A boy who’d become a man by joining the Royal Canadian Air Force and graduating as an air gunner (second highest marks in his class), marched to the harbourfront in Halifax on a fall day in 1942. Albert Wallace boarded the ocean liner Queen Elizabeth – transformed by the war into a troopship – and prepared for the transatlantic crossing to Britain to join the Allied air war effort over Europe. He figured the Queen E couldn’t be hit by U-boat torpedoes. She was a lucky ship.
“I know luck,” he wrote in his diary that day, Oct. 27, 1942. “I’ll never forget the close call I had trying to stop my CCM (bike) by jamming my foot against the front tire. I ended up flying ass-over-teakettle over the handlebars onto the streetcar tracks (in Toronto).”
The notion that youth enjoys a sense of invincibility was just as common in RCAF officer Albert Wallace’s time as today. This week, I re-read my copy of Survival: My Father’s War as Air Force Gunner and POW by Wallace’s daughter, Barbara Trendos.
Incorporating Wallace’s diary entries and letters home, Barbara’s book retraces her father’s path during the war, when everybody was supposed to step up and do his part despite the odds of wartime mortality. Coincidentally, this week, a lot of young people in Toronto expressed a related fearlessness by gathering in parks, not physical distancing and ignoring the threat of potentially acquiring or spreading the coronavirus. That’s one form of invincibility.
Pilot Officer Al Wallace’s Second World War experience was clearly another. My long-time friend and RCAF veteran Albert Wallace died this week at Sunnybrook Hospital – not from COVID-19 – in his 100th year.
Miraculously, Al defied the odds again and again during the war. As he trained at the bombing and gunnery school near Jarvis, Ont., indeed on his 22nd birthday – Sept. 9, 1942 – a crash at the training base killed a pilot and two of Al’s fellow students. Throughout the rest of that year, P/O Wallace prepared for service in Bomber Command, and the operational flights that would put him in the thick of the air war over Nazi-occupied Europe night after night.
In one of his pre-bombing sessions, Wallace received instruction in the use of an escape kit – containing Dutch currency, a compass, jack-knife, Horlicks tablets (milk powder mix) and a cloth map of Europe – should his bomber be shot down. “Hope I never need it,” he wrote afterwards.
He would need it. Despite the success rate of his RCAF 419 Moose Squadron – flying the most sorties with the fewest losses among its bomber crews – on May 12/13, 1943, during his 15th bombing mission, Al’s Halifax bomber encountered heavy anti-aircraft flak over Germany. This sparked fires in its fuel tanks and his pilot, W/O Glen “Mac” McMillan, gave the order to abandon the aircraft.
Though not a praying man, Al said a prayer just as the slipstream pulled him through his escape hatch in the bomber into the night air. He pulled the D-ring of his parachute; it blossomed as he watched his bomber, now a ball of fire, crash to Earth. McMillan and the wireless operator died in the crash helping the others to survive, including Al Wallace who ended up in Stalag Luft III, the German POW camp famous for the Great Escape.
Despite threats of reprisals for attempting to escape, Wallace joined the escape committee and operated as a penguin, carrying tunnel dirt in pouches to the camp theatre.
“Was told to load up and go see Arsenic and Old Lace at the theatre,” he wrote. “Sat in seat 13 in the back row. … During the show, a trapdoor quietly opened under my feet. That was my clue to let go my load.” P/O could have put his name in the draw for those to escape through Tunnel Harry on March 24, 1944. He chose not to. He sensed that youthful invincibility would not get him across Germany as an escapee.

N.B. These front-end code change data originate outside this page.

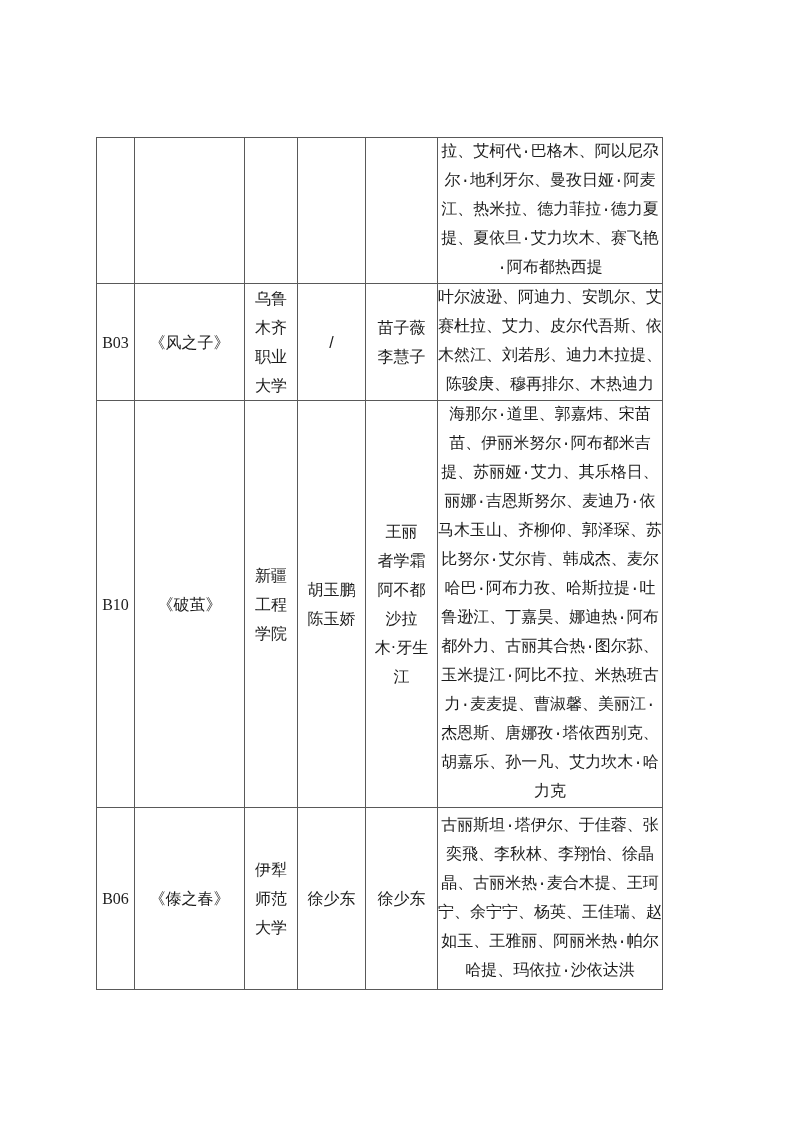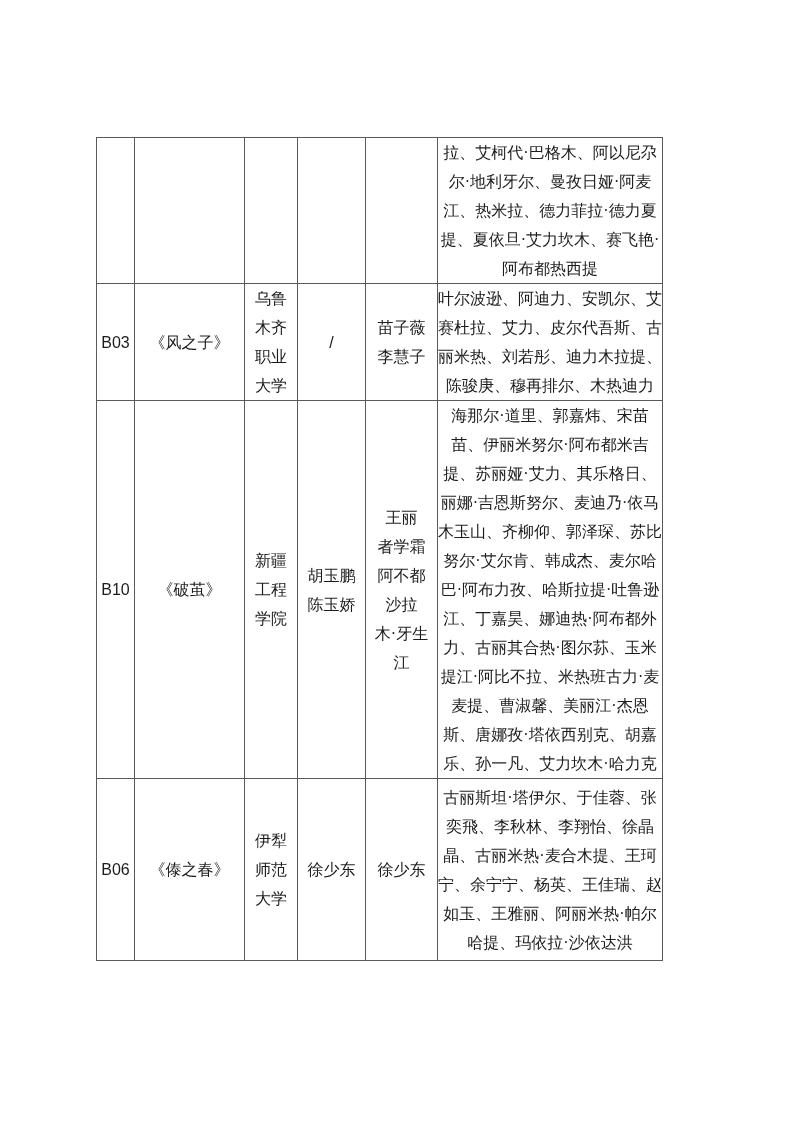--- a/index.html
+++ b/index.html
@@ -50,6 +50,7 @@
     text-justify: inter-ideograph;
     padding: 3px 5px;
     line-height: 29px;
+    font-family: Liberation Mono, monospace;
   }
   .row-1 { height: 129px; }
   .row-2 { height: 114px; }

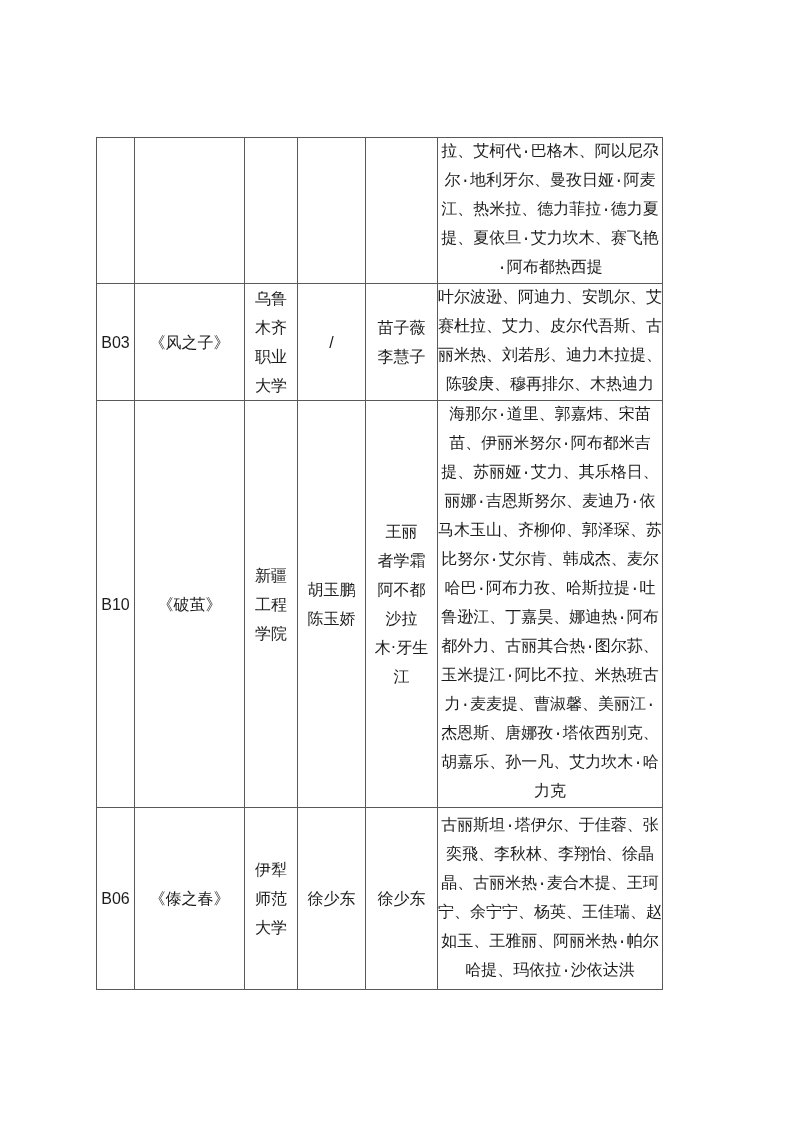--- a/index.html
+++ b/index.html
@@ -89,7 +89,7 @@
         <td class="c-slash">/</td>
         <td class="c-multiline">苗子薇
 李慧子</td>
-        <td class="c-perf">叶尔波逊、阿迪力、安凯尔、艾赛杜拉、艾力、皮尔代吾斯、古丽米热、刘若彤、迪力木拉提、陈骏庚、穆再排尔、木热迪力</td>
+        <td class="c-perf">叶尔波逊、阿迪力、安凯尔、艾赛杜拉、艾力、皮尔代吾斯、依木然江、刘若彤、迪力木拉提、陈骏庚、穆再排尔、木热迪力</td>
       </tr>
       <tr class="row-3">
         <td class="c-code">B10</td>

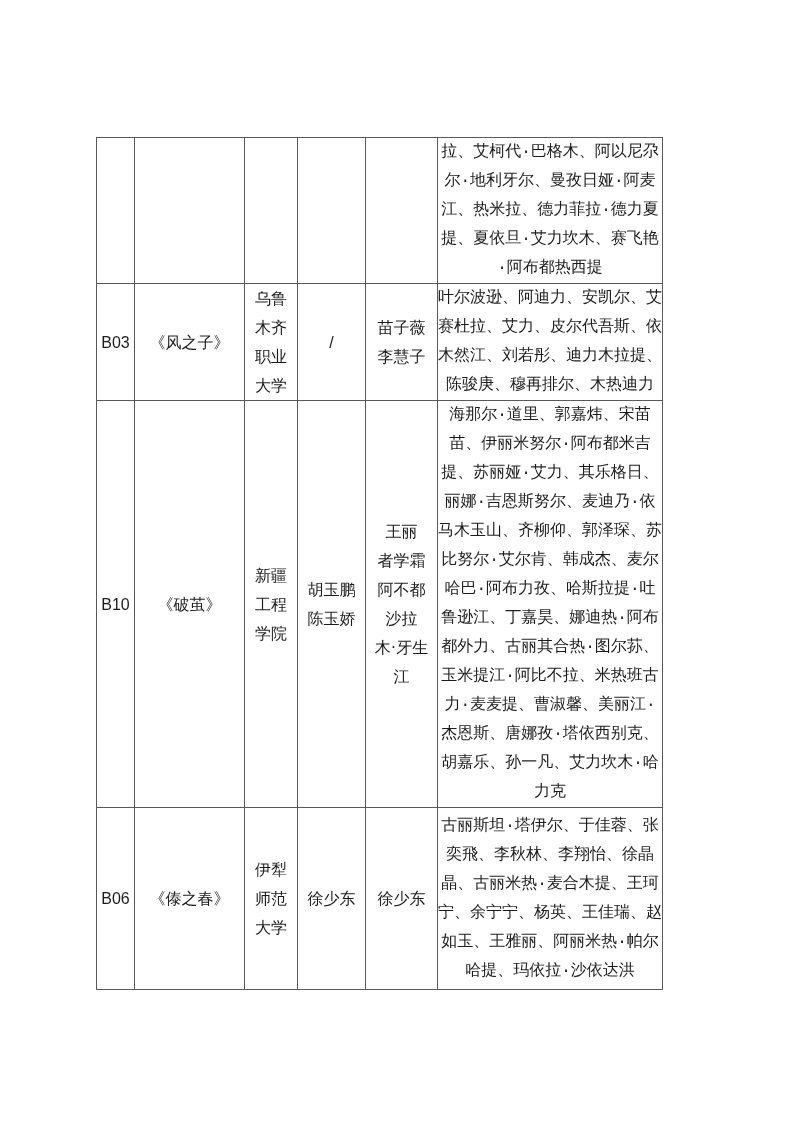--- a/index.html
+++ b/index.html
@@ -35,7 +35,7 @@
     word-break: break-all;
   }
   .c-code {
-    font-family: Liberation Sans, sans-serif;
+    font-family: Liberation Serif, serif;
     font-size: 15px;
   }
   .c-multiline {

Instead, in the final months of the war, he and thousands of other POWs endured a forced winter march westward through blizzards and cold; he was released just before VE Day, 75years ago this month, to return to Canada, marry, raise a family and live a full 100 years of life.
As the world spins madly through a global pandemic, and some of us either choose to walk close to others in sheer defiance of law and common sense, I think of centenarian Albert Wallace, who learned how to face wartime menace that was potentially fatal. He beat the odds of combat survivability with some luck, yes, but also by recognizing his own limitations and mortality. He went on to a century service to his family, his community and his country.
His is a lesson in acquired wisdom, not blind invincibility, something we could all use a bit more of these days. Rest in peace, Al.
Thanks so much for this lovely post Ted. Dad would be honoured.
I had the privilege of meeting Mr. Wallace one evening in Lindsay. He came and spoke about his service and his time imprisoned in Germany at a local gathering put together by his niece Janice and her husband Bernard Finney.
He was well spoken and very interesting to talk to one on one afterwards.
Ted Barris also spoke to a group at the Lindsay Library shortly after I met Mr Wallace.
Another fine speaker and gentleman.
It was my privilege to meet both men.